Culinary Arts Schools
The culinary arts industry is expansive and competitive, offering trained professionals an opportunity to pursue a variety of careers paths in settings ranging from restaurants to cruise ships, 4-star resorts to wineries. Fueled by the popularity of Food Network and celebrity chef culture, culinary arts schools have become an increasingly popular option for individuals who want to join the industry. According to Jeff Levine of the Culinary Institute of America, one CIA campus has seen a 55 percent enrollment jump since Food Network debuted on television.
Culinary arts training and degrees
No individual avenue exists to becoming a chef, standing on the line, or managing the kitchen at a resort. However, most culinary professionals have attended some form of culinary arts school or have received professional training. The three most common paths include:
- Attending culinary school
- Completing a professional program at a community college
- On-the-job training
Culinary school
Culinary school is designed for students who have a passion for food. Although culinary programs vary in curriculum and length, they do introduce students to the basic knowledge required to work in the industry.
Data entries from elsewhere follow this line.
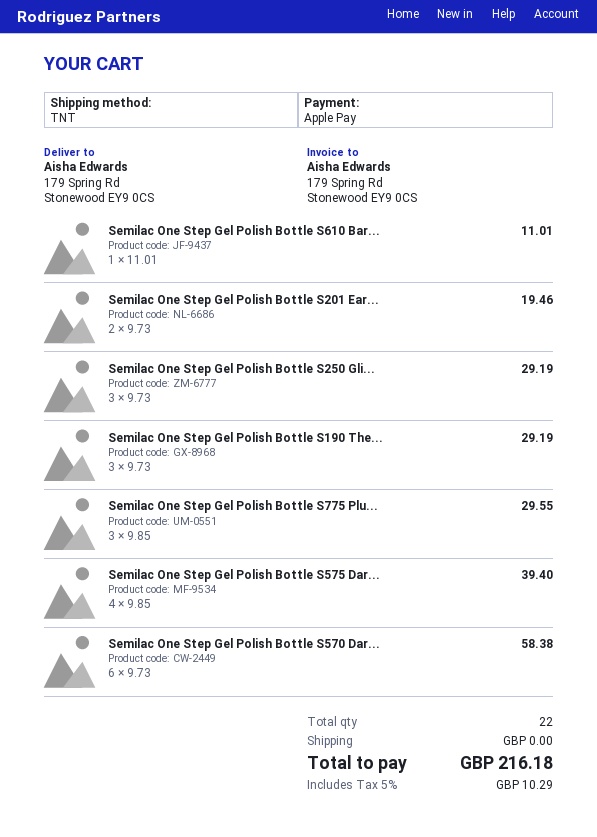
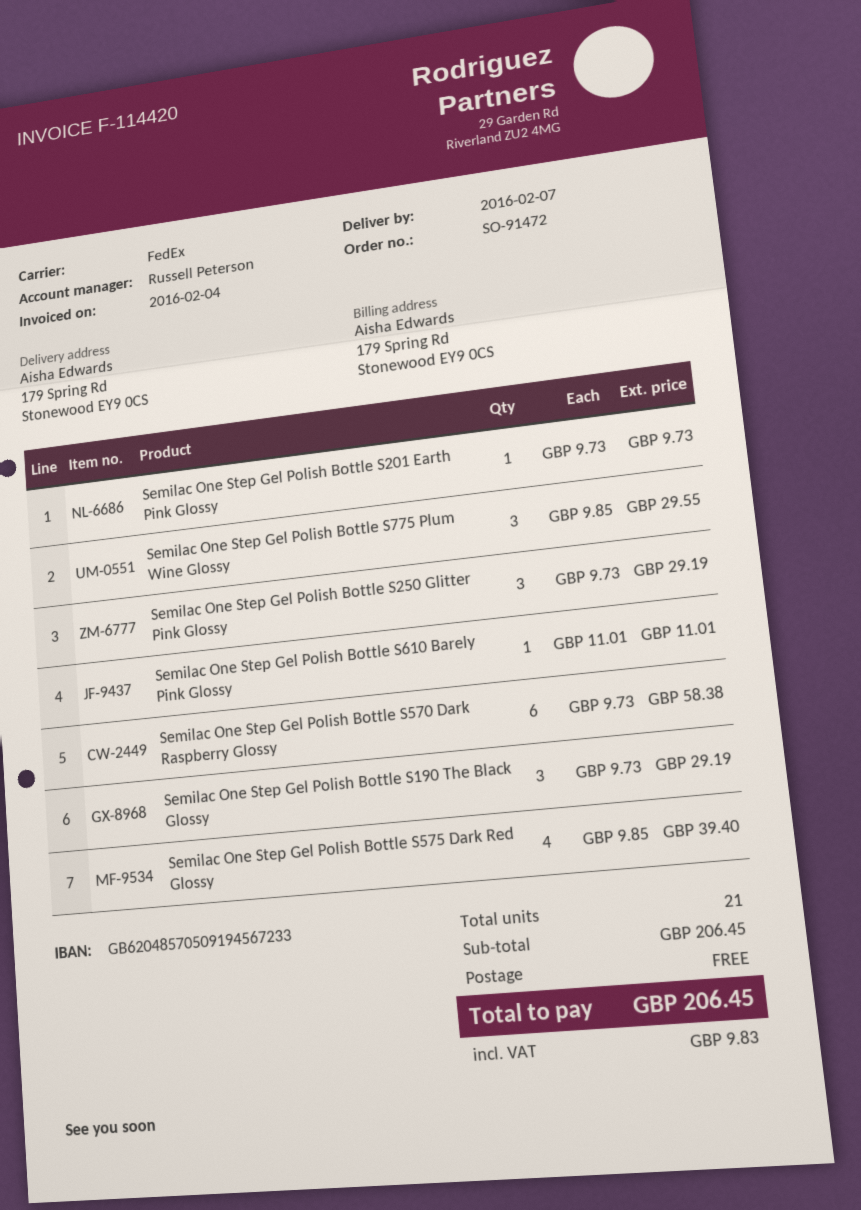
shipping method: TNT -> FedEx
Semilac One Step Gel Polish Bottle S201 Ear...: 2 x 9.73 = 19.46 -> 1 x 9.73 = 9.73
total quantity: 22 -> 21
tax: 10.29 -> 9.83
total: 216.18 -> 206.45

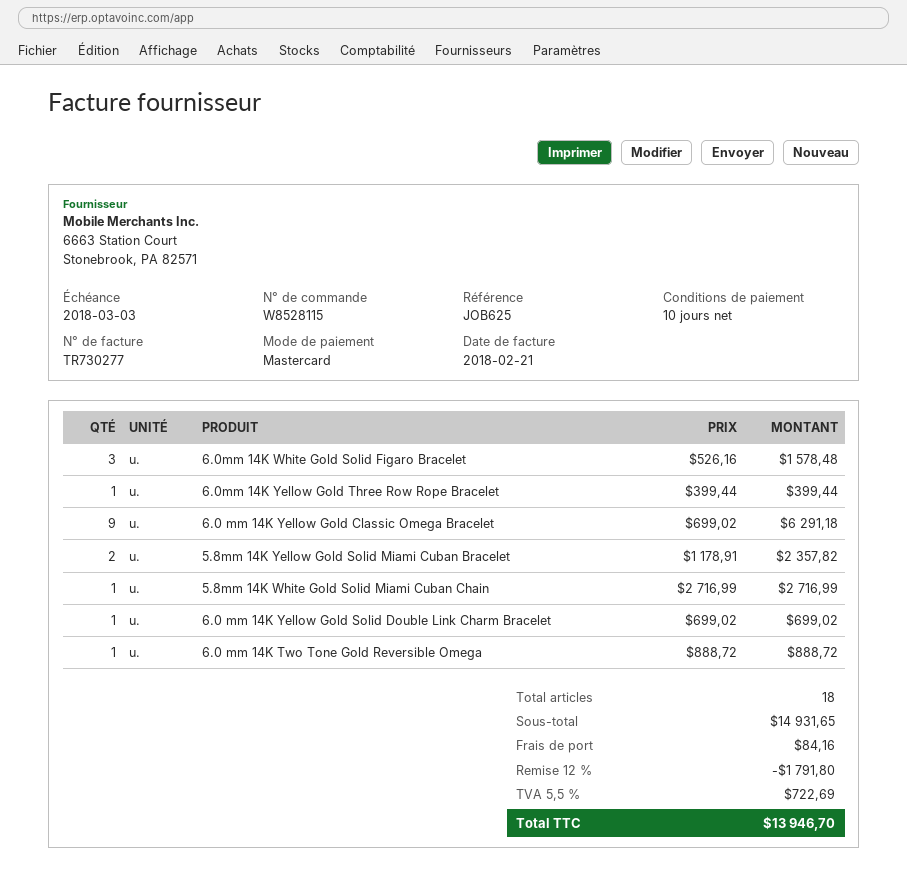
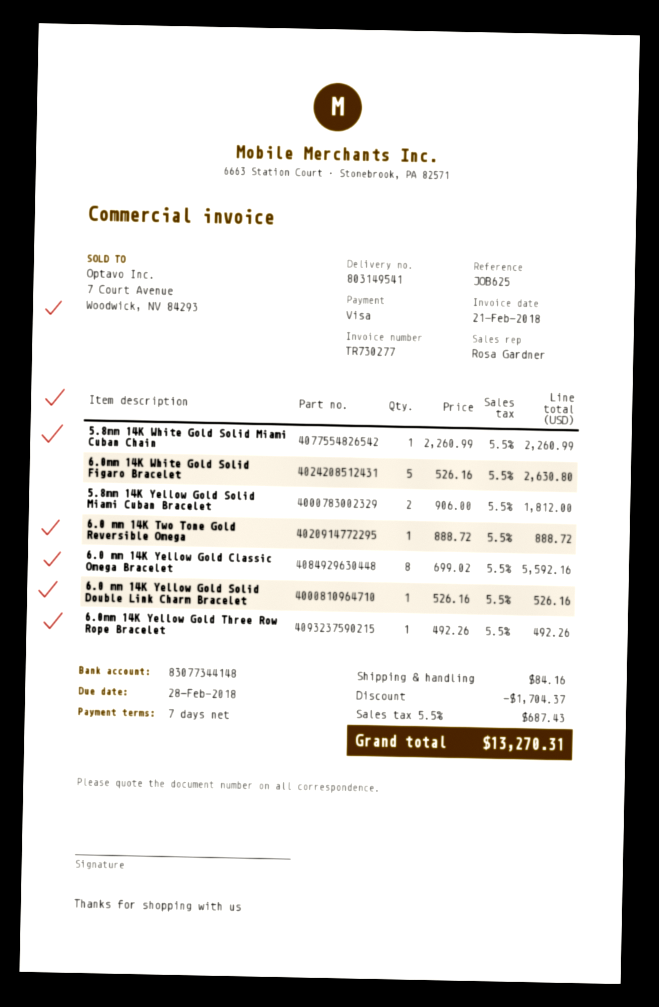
payment terms: 10 days -> 7 days
due date: 2018-03-03 -> 2018-02-28
payment method: Mastercard -> Visa
6.0mm 14K White Gold Solid Figaro Bracelet: 3 x 526.16 = 1578.48 -> 5 x 526.16 = 2630.80
6.0mm 14K Yellow Gold Three Row Rope Bracelet: 1 x 399.44 = 399.44 -> 1 x 492.26 = 492.26
6.0 mm 14K Yellow Gold Classic Omega Bracelet: 9 x 699.02 = 6291.18 -> 8 x 699.02 = 5592.16
5.8mm 14K Yellow Gold Solid Miami Cuban Bracelet: 2 x 1178.91 = 2357.82 -> 2 x 906.00 = 1812.00
5.8mm 14K White Gold Solid Miami Cuban Chain: 1 x 2716.99 = 2716.99 -> 1 x 2260.99 = 2260.99
6.0 mm 14K Yellow Gold Solid Double Link Charm Bracelet: 1 x 699.02 = 699.02 -> 1 x 526.16 = 526.16
discount: 1791.80 -> 1704.37
tax: 5.5% = 722.69 -> 5.5% = 687.43
total: 13946.70 -> 13270.31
Depending on the institution, programs can be completed in as little as seven months (intensive programs) to four or more years (bachelor's programs). Curriculum is typically grouped by subject into a series of multi-class courses, such as the following:
- Culinary foundations
- Soups and sauces
- Pastry and baking
- Meats and poultry
After completing the required number of contact classroom hours, students finish their education with an externship that complements classroom learning with real-world experience at a restaurant or other culinary environments.
Community-level programs
Instead of attending a formal training program at a culinary school or institute, students may choose to complete their education at a community college. Traditionally, these programs are less expensive and more readily available than those at culinary schools. Students may opt for shorter certificate programs or choose to enroll in a broader field of study by earning an associate degree. Unlike culinary schools that partner with employers to generate meaningful job placement opportunities for graduates, community colleges may not do the same. Additionally, it's important to remember that employers may prefer a candidate who has attending a culinary institute or has years of professional experience.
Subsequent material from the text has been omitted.